After handling a request, Kafka servers will include their latest cluster metadata offset in the ResponseHeader.
Clients
The Kafka clients will be updated to include in the RequestHeader the latest cluster metadata offset seen by the client. The client will update its latest seen cluster metadata offset by reading it from the ResponseHeader. The will also need to handle the new STALE_METADATA error by retrying the operation.
The Java Kafka client will allow the users to share and update the latest cluster metadata offset across multiple client instances in the same JVM. This feature will be supported by the Admin, Producer and Consumer clients. This will be done by introducing a few new objects. The ConsistencyContextStore object will be used for storing and read the latest cluster metadata offset across all configured clients. The Factory object will be responsible for creating clients so that they share the same ConsistencyContextStore object and hence the same cluster metadata offset. Finally the ConsistencyContext object will abstract the cluster metadata offset.

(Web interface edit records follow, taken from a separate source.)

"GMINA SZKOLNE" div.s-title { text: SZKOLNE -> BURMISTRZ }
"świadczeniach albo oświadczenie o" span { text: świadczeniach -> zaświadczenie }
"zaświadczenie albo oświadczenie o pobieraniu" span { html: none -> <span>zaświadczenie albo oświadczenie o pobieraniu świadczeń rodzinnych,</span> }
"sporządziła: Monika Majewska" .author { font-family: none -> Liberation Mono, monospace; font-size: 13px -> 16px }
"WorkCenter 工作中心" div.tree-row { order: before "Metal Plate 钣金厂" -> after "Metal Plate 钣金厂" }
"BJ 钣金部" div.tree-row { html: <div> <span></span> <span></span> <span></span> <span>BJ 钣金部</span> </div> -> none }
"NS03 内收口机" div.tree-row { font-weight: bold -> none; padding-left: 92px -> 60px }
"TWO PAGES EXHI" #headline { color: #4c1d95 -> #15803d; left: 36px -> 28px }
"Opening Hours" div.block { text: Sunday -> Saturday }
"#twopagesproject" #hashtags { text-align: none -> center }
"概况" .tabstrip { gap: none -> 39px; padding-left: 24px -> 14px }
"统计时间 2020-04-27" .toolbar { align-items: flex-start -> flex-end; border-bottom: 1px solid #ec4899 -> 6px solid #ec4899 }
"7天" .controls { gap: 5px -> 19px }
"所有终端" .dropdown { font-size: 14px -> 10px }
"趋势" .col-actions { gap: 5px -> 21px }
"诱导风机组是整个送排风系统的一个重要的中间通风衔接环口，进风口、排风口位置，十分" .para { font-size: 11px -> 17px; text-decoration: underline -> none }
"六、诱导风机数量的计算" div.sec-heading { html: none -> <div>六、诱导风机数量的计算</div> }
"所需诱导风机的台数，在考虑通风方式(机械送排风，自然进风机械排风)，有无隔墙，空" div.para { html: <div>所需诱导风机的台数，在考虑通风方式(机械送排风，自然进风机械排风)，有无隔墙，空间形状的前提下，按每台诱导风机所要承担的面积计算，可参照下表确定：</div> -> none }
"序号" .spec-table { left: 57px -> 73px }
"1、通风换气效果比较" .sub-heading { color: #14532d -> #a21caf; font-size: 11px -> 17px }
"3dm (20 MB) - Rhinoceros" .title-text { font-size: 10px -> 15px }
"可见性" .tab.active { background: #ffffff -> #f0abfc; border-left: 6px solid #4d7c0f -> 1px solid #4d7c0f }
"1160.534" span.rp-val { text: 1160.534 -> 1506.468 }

If the user is interested in share ConsistencyContext across process boundary, they are responsible for reading the latest consistency context, serializing it, sending it across process boundaries, deserializing it and updating the remove consistency context store.
Public Interfaces
Remote Produce Calls
Error
Kafka will add a new retrievable error named STALE_METADATA. This error will be return by the Kafka servers if their cluster metadata version is not as up to date as the client provided cluster metadata version. This error is not fatal and it is retrievable. The client should retry the operation if they receive an STALE_METADATA error.
RequestHeader
{
"type": "header",
"name": "RequestHeader",
// Version 0 was removed in Apache Kafka 4.0, Version 1 is the new baseline.
//
// Version 0 of the RequestHeader is only used by v0 of ControlledShutdownRequest.
//
// Version 1 is the first version with ClientId.
//
// Version 2 is the first flexible version.
"validVersions": "1-2",
"flexibleVersions": "2+",
"fields": [
{ "name": "RequestApiKey", "type": "int16", "versions": "0+",
"about": "The API key of this request." },
{ "name": "RequestApiVersion", "type": "int16", "versions": "0+",
"about": "The API version of this request." },
{ "name": "CorrelationId", "type": "int32", "versions": "0+",
"about": "The correlation ID of this request." },
// The ClientId string must be serialized with the old-style two-byte length prefix.
// The reason is that older brokers must be able to read the request header for any
// ApiVersionsRequest, even if it is from a newer version.
// Since the client is sending the ApiVersionsRequest in order to discover what
// versions are supported, the client does not know the best version to use.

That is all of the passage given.